La campagna di denigrazione della rappresentanza parlamentare si vede già dal linguaggio usato . Definire “privilegio” una  misura  prevista dalla Costituzione  che rende possibile l’esercizio dell’elettorato passivo a tutti significa dare   a questa misura di sostegno alla rappresentatività  una connotazione negativa .Un privilegio “ infatti è un beneficio riservato a pochi  in oltraggio ai diritti di tutti. L’ipocrisia  sta nel fatto che  gli accusatori dei “privilegi “ sono i primi a profittarne. Lo stesso Renzi , con una sguaiata caduta di tono , ha detto che i deputati non vogliono le elezioni anticipate per maturare il diritto alla pensione . Qualunquismo puro che  mentre sollecita istinti primordiali si ritorcerà contro chi l’ha sostenuta per giustificare il suo astio contro chi si oppone ai suoi piani ,Questa polemica  è il banco di nebbia dietro cui nascondere  l’intenzione di trasformare radicalmente la struttura democratica  facendo della Camere il notaio del presidente del consiglio.

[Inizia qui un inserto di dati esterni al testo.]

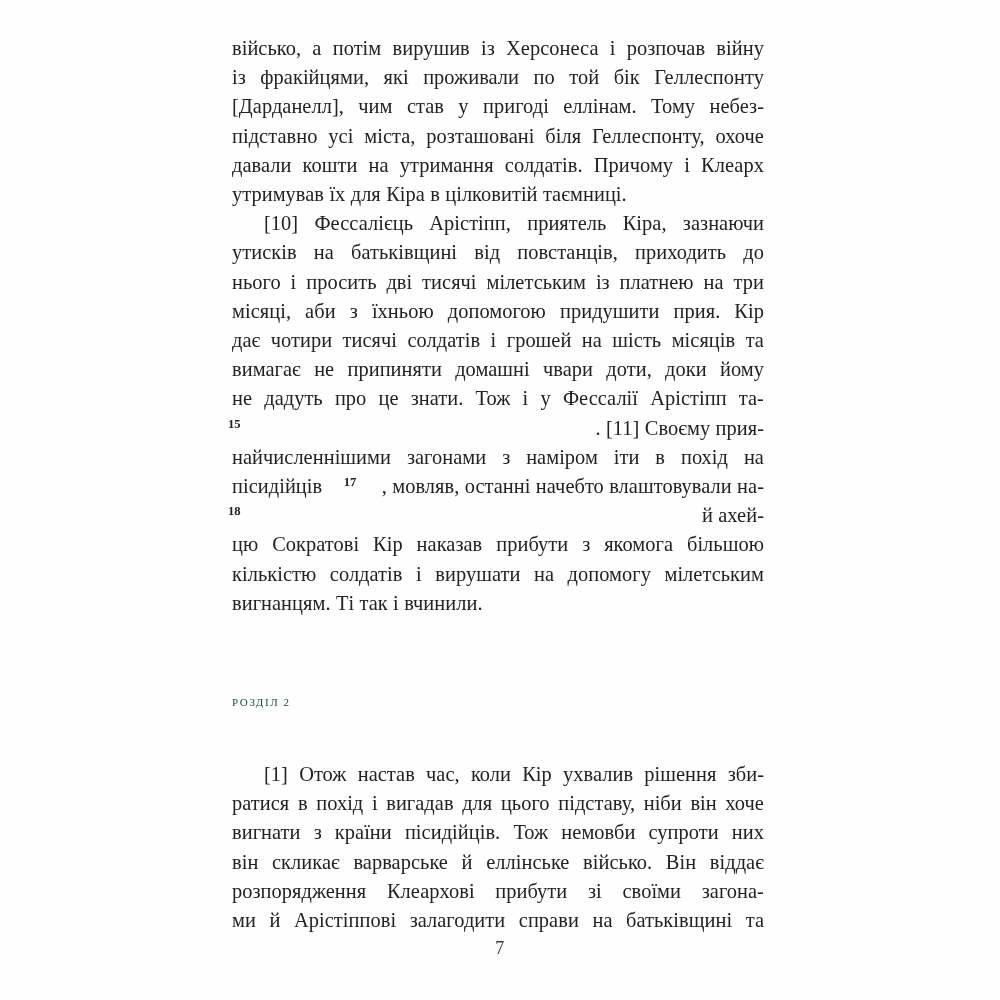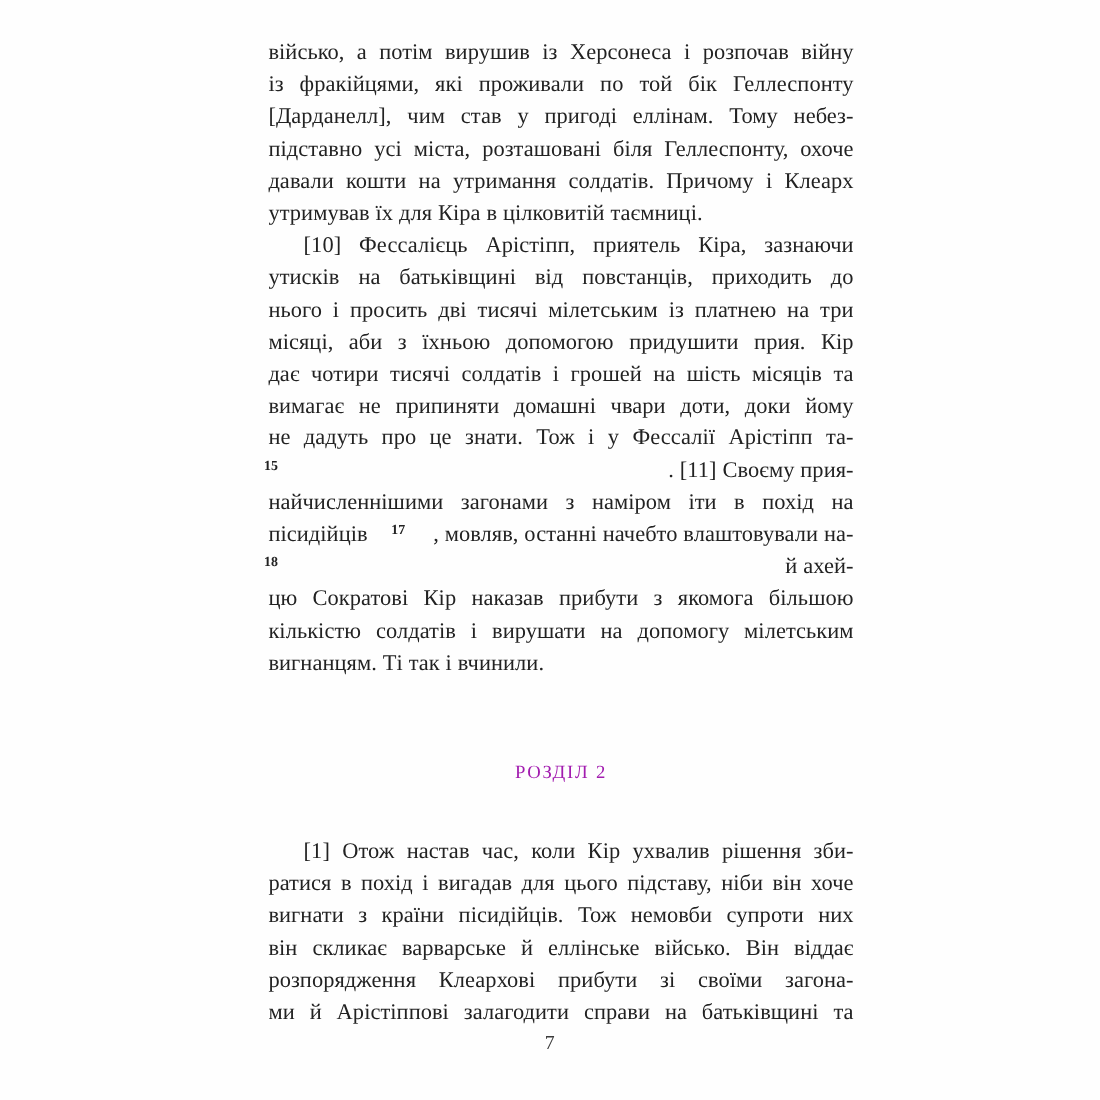"військо," .text-column { left: 244px -> 232px }
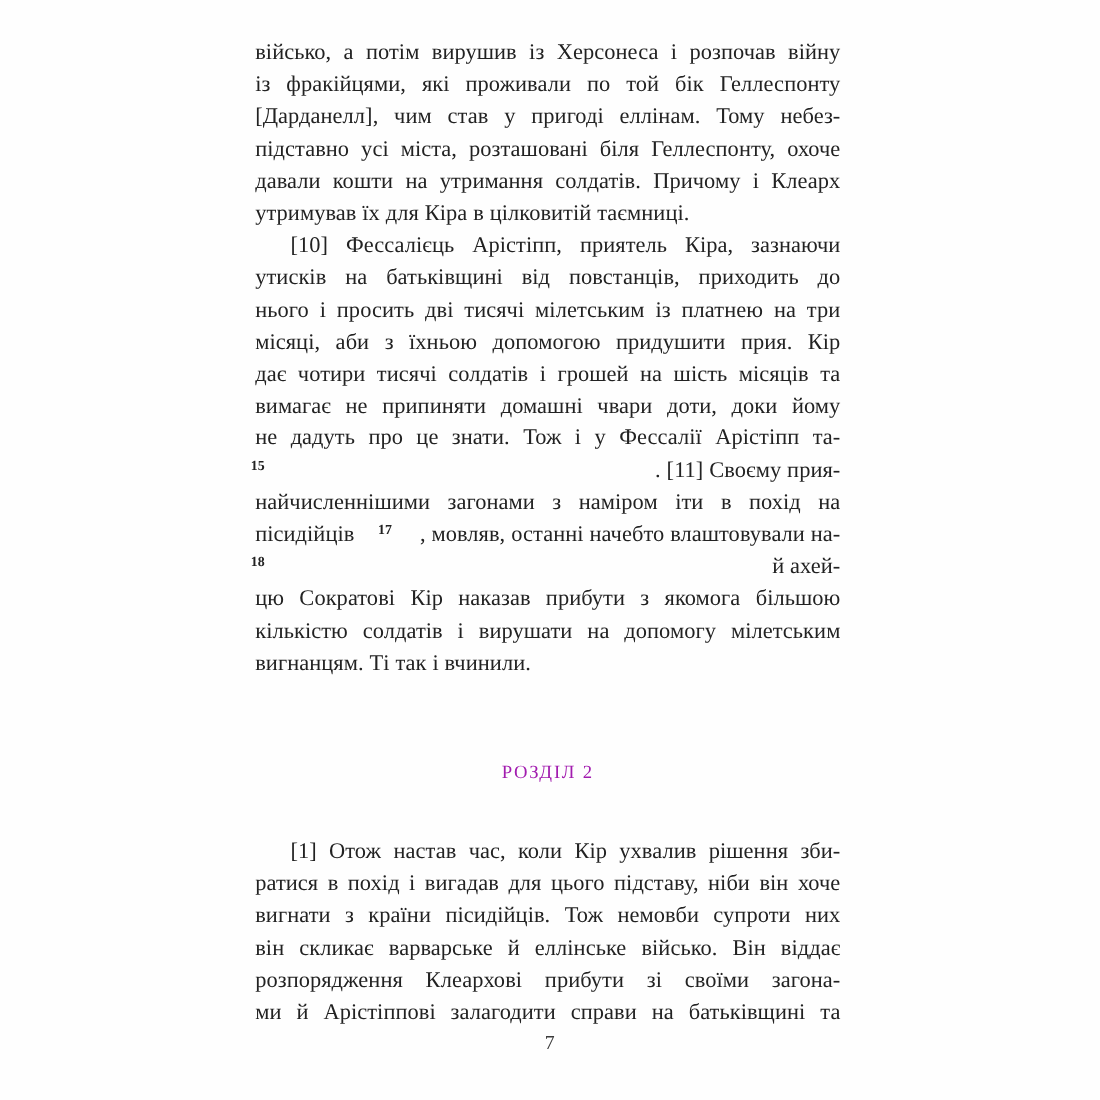"РОЗДІЛ 2" .chapter-heading { color: #a21caf -> #14532d; font-size: 17px -> 11px; text-align: center -> left }
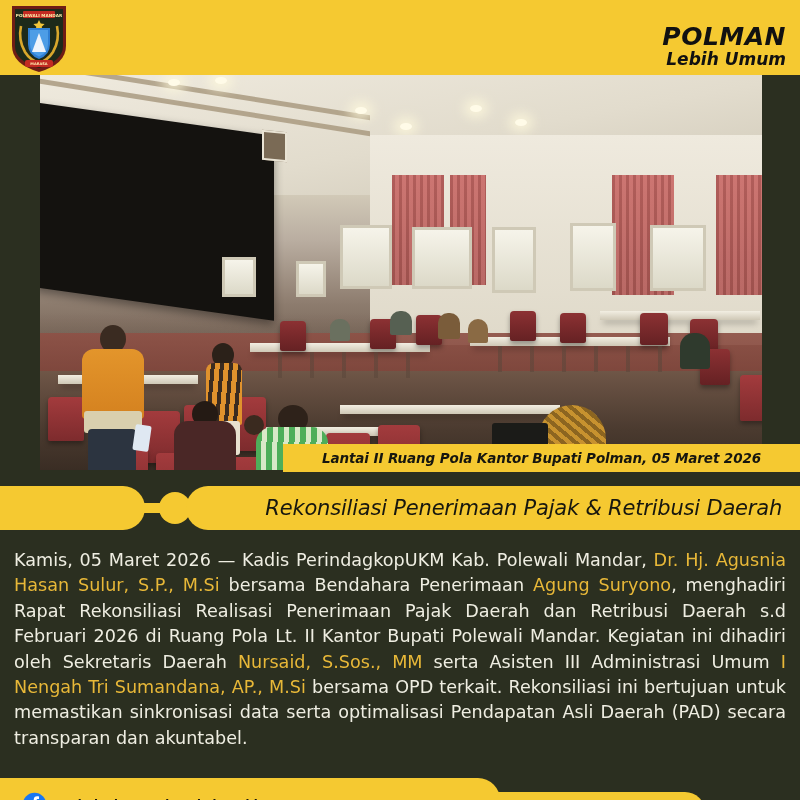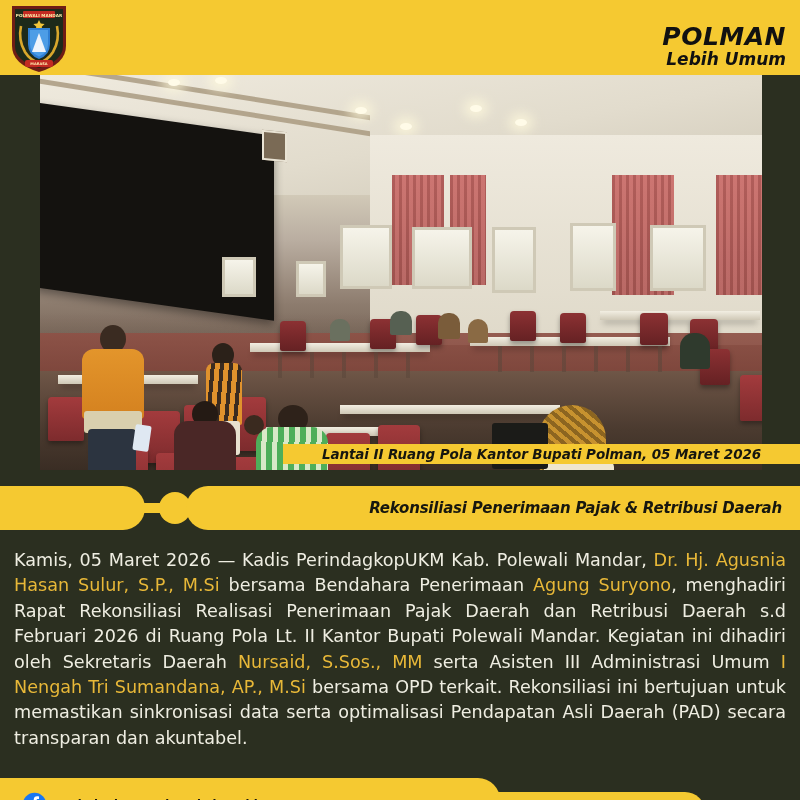"Lantai II Ruang Pola Kantor" .caption-strip { height: 20px -> 28px }
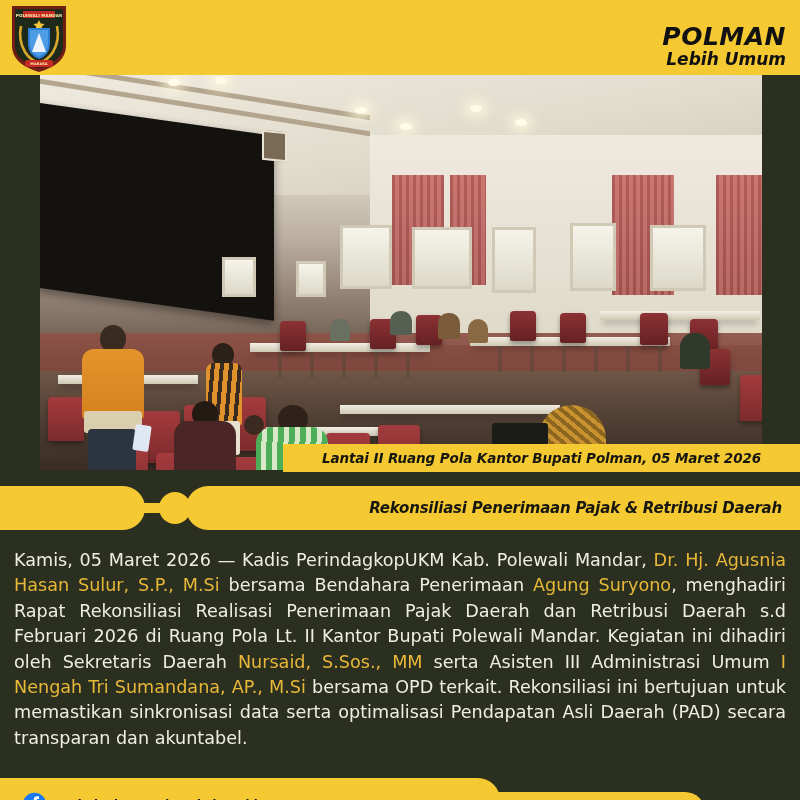"Rekonsiliasi Penerimaan Pajak &" .title-bar span { font-size: 15px -> 21px; font-weight: bold -> normal }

Inseguendo quel semi-presidenzialismo di cui i francesi vorrebbero  liberarsi.

Altro è il problema che sostiene la campagna contro i “privilegi” e che riguarda la qualità della rappresentanza .Esso però dipende dalla decadenza della  democrazia interna dei partiti .  Quella campagna  è un falso scopo  il i vero obiettivo è quello di minare il concetto stesso di democrazia rappresentativa  inseguendo  l’illusione dell’uomo forte che percorre la nostra vita politica . Solo la memoria politica corta degli italiani può dimenticare gli esiti catastrofici che ha avuto per il paese l’esperienza dell’uomo forte al comando e che avrebbe dovuto vaccinarci  al riguardo.